Статьи, очерки, воспоминания | страница 16
Я от нее в сторону да крещу ее, а сам пячуся, а она обвила ручками мои колени, а сама плачет, сама в ноги кланяется и увещает... Нож у меня из кармана достала... розняла... из ручки лезвие выправила... и в руки мне сует... А сама... стала такое несть, что терпеть нельзя...
"Не убьешь, - говорит, - меня, я всем вам в отместку стану самою стыдной женщиной".

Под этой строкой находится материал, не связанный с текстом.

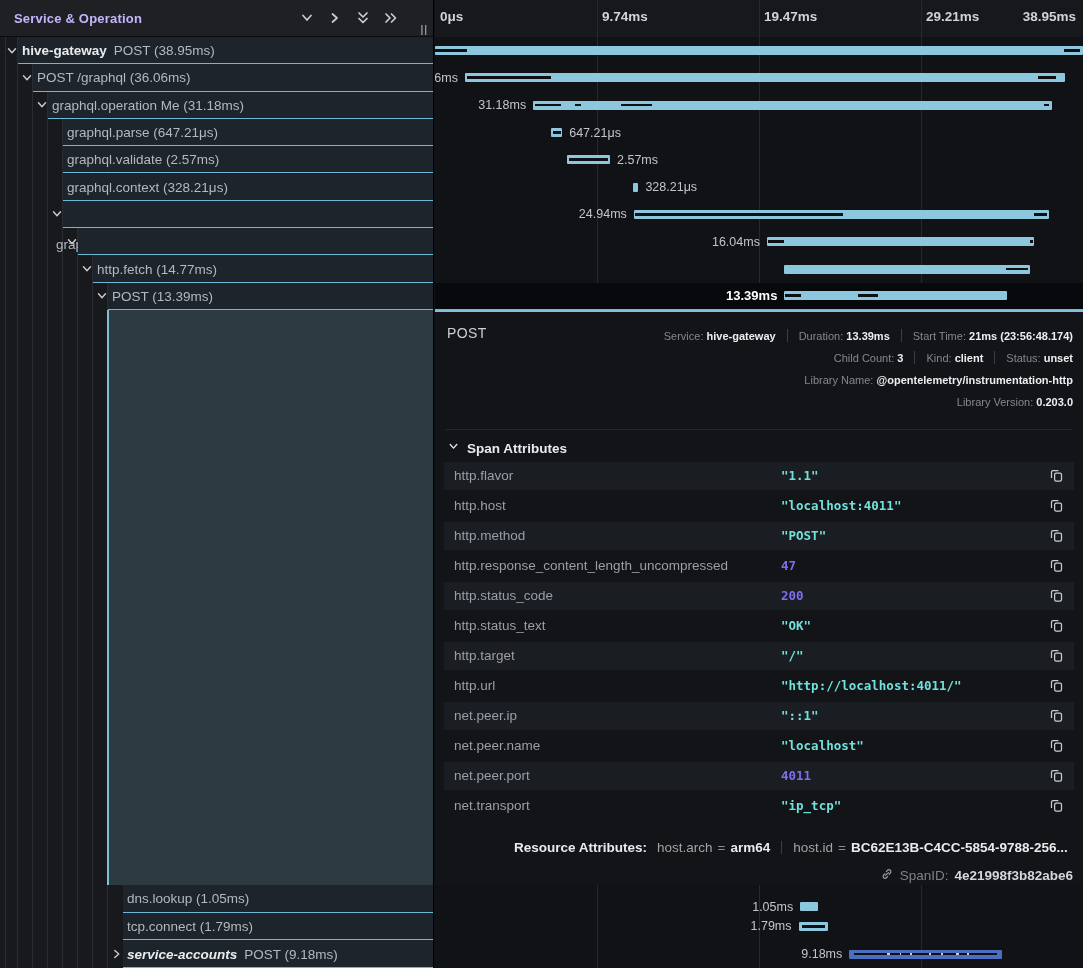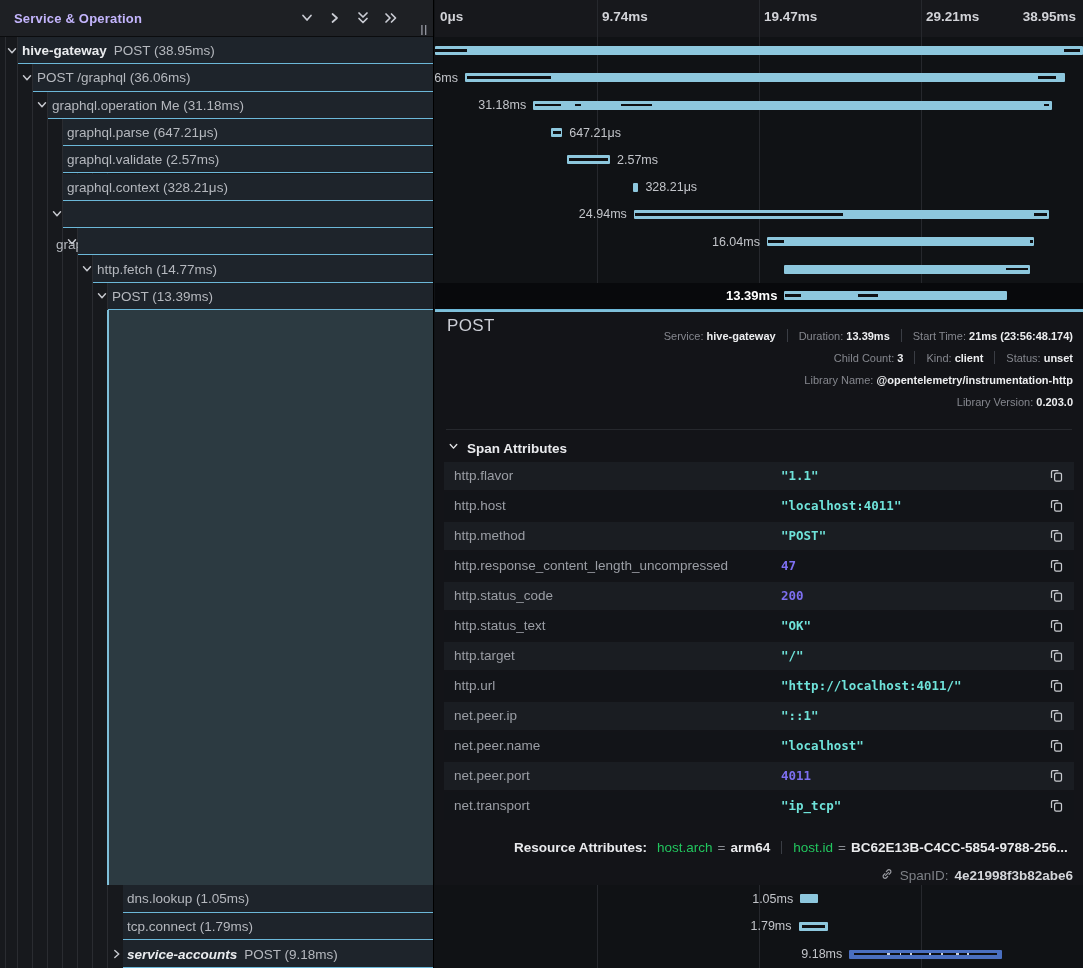"POST" .d-title { font-size: 17px -> 14px; top: 4px -> 13px }
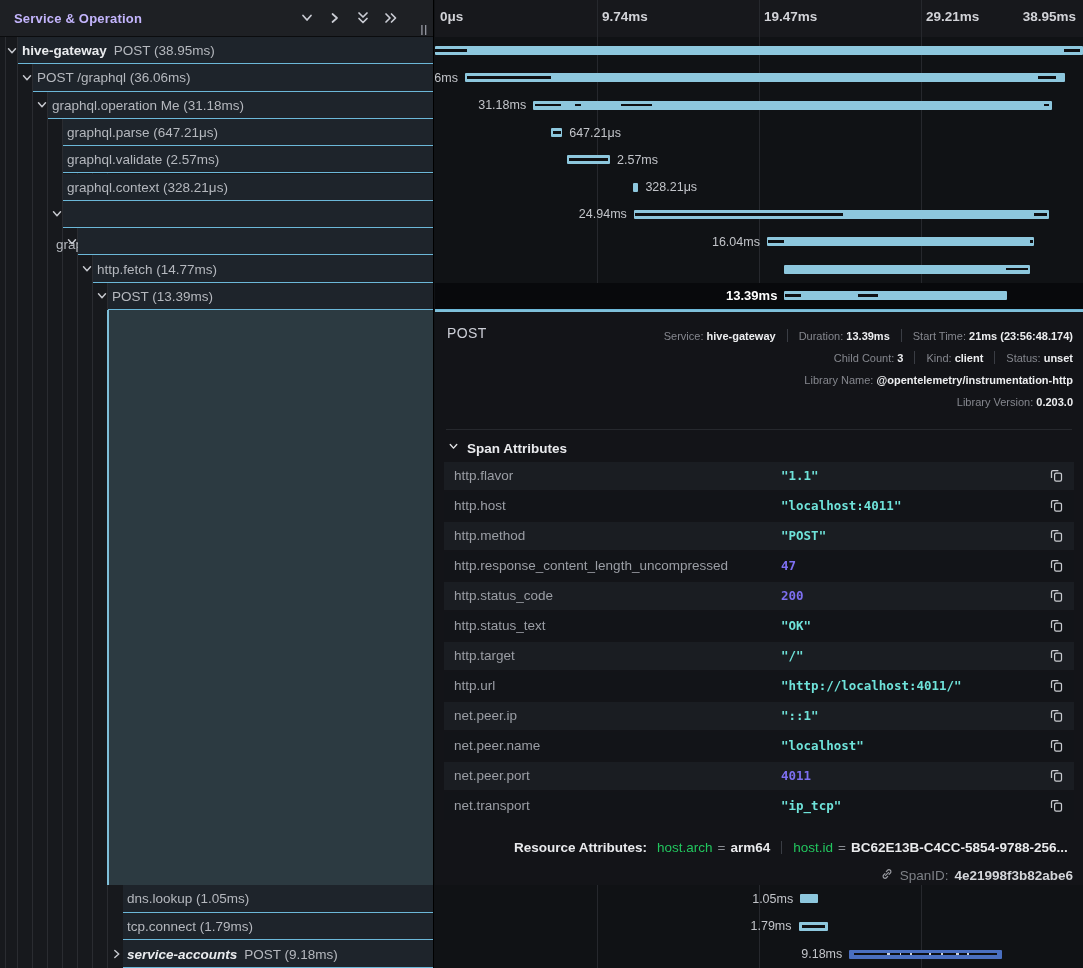"host.arch" .res-key { color: #22c55e -> #a3a3a3 }
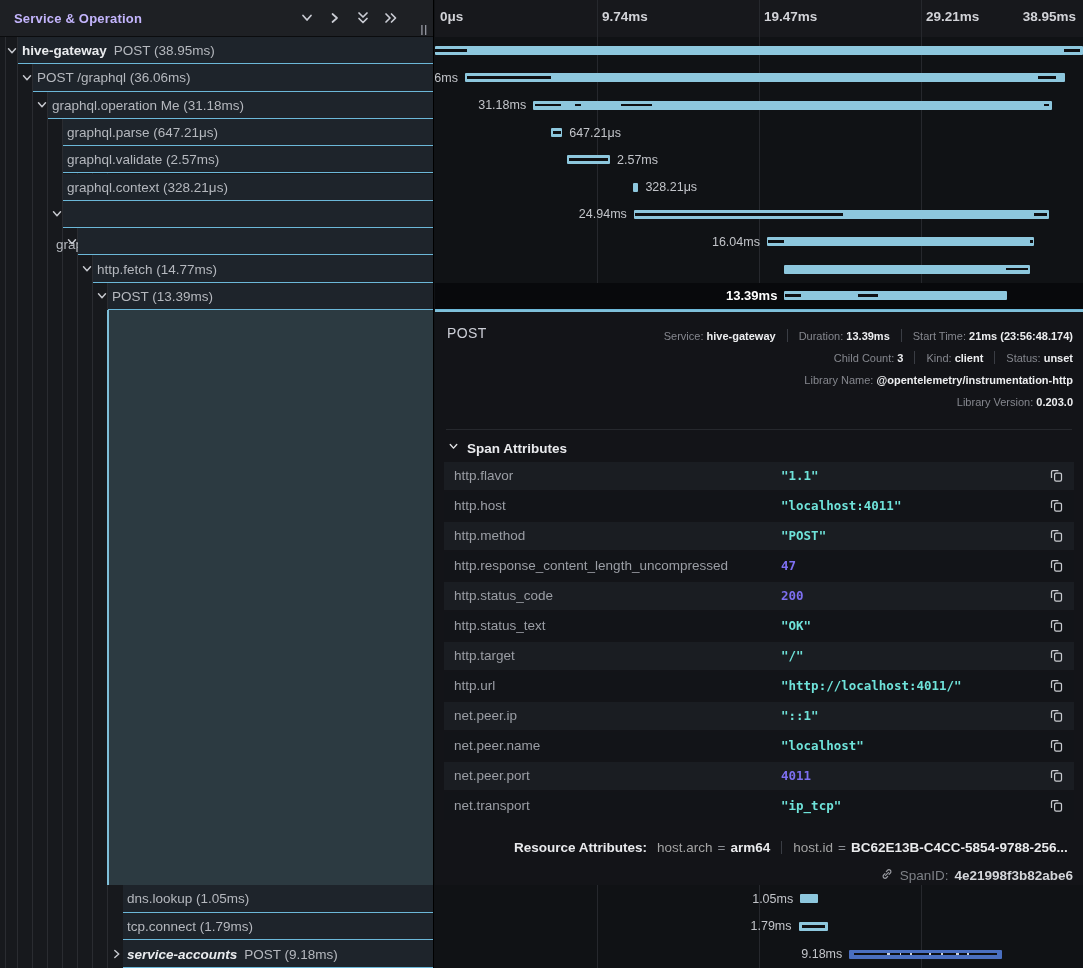"1.05ms" div.tlrow { top: 0px -> 8px }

Я весь задрожал, и велел ей молиться..."
...Душа лесковской героини вселяется в тело цыганки Машеньки из посмертной пьесы Толстого "Живой труп". Это тоже бесконечно любящее, преданное женское существо. Каждая сцена, где она появляется, как бы наполнена излучением ее личности, эманацией ее доброты, простоты, самоотверженности и постоянства (к слову, все цыганки в русской литературе замечательно, я бы сказал смертельно, постоянны и верны). Но на Грушеньку она все-таки не похожа. Не надо забывать, что она ангел-хранитель уже не "очарованного странника", а "живого трупа" - пьяного, развинченного, вконец запутавшегося человека. Поэтому и пахнет от нее не степью, а номерами.
Здесь у Толстого нет ни грана вымысла, все жестко, четко, необходимо, безысходно... Обречен Федя Протасов, человек необычайного обаяния и доброты, обречена влюбленная в него Машенька. (Вот про кого Протасов с полным правом мог бы сказать: "Она меня за муки полюбила". В таком виде эти слова Отелло существуют только в старинном переводе поэта-шестидесятника П. Вейнберга, и шекспировскую мысль передают не очень точно, но на русском языке вот уже почти сто лет они повторяются как пословица.) Обречена - учительским словом автора - судебная машина, которая их перемалывает, а заодно и тот строй, который мог придумать эдакое. Выход один: выстрел в сердце между судебными заседаниями. Но над всем этим ужасом судебных канцелярий, над пьяным чадом рублевых номеров, над подпольными шантажистами и модными адвокатами, над ложью общества, суда, права церковного и морального на недосягаемой высоте стоит и сияет светлая фигура Машеньки. Это именно тот гений чистой красоты, то самое пробуждение души, о котором когда-то писал и мечтал Пушкин. Она и есть катарсис, необходимый зрителям. Без образа этой чистой любви созерцание кабаков, светских гостиных, судебных коридоров было бы совершенно нестерпимо.
Толстой никогда не боялся нестерпимого: нет ни следа уступки человеку и человечеству в его гениальном "де профундис" - "Смерть Ивана Ильича". Это действительная гибель всего мира. Нет ни смягчения, ни уступки в трагической "Крейцеровой сонате". Это действительно не только осуждение, но это и смерть земной любви. Но в "Живом трупе" Толстой не нашел в себе всех слов осуждения, он как бы в недоумении остановился перед этой цыганкой. И не как перед носительницей любви всечеловеческой и абстрактной, а как перед "прикованной к трактирной стойке" женщиной грешной, и несчастной, и бесконечно прекрасной.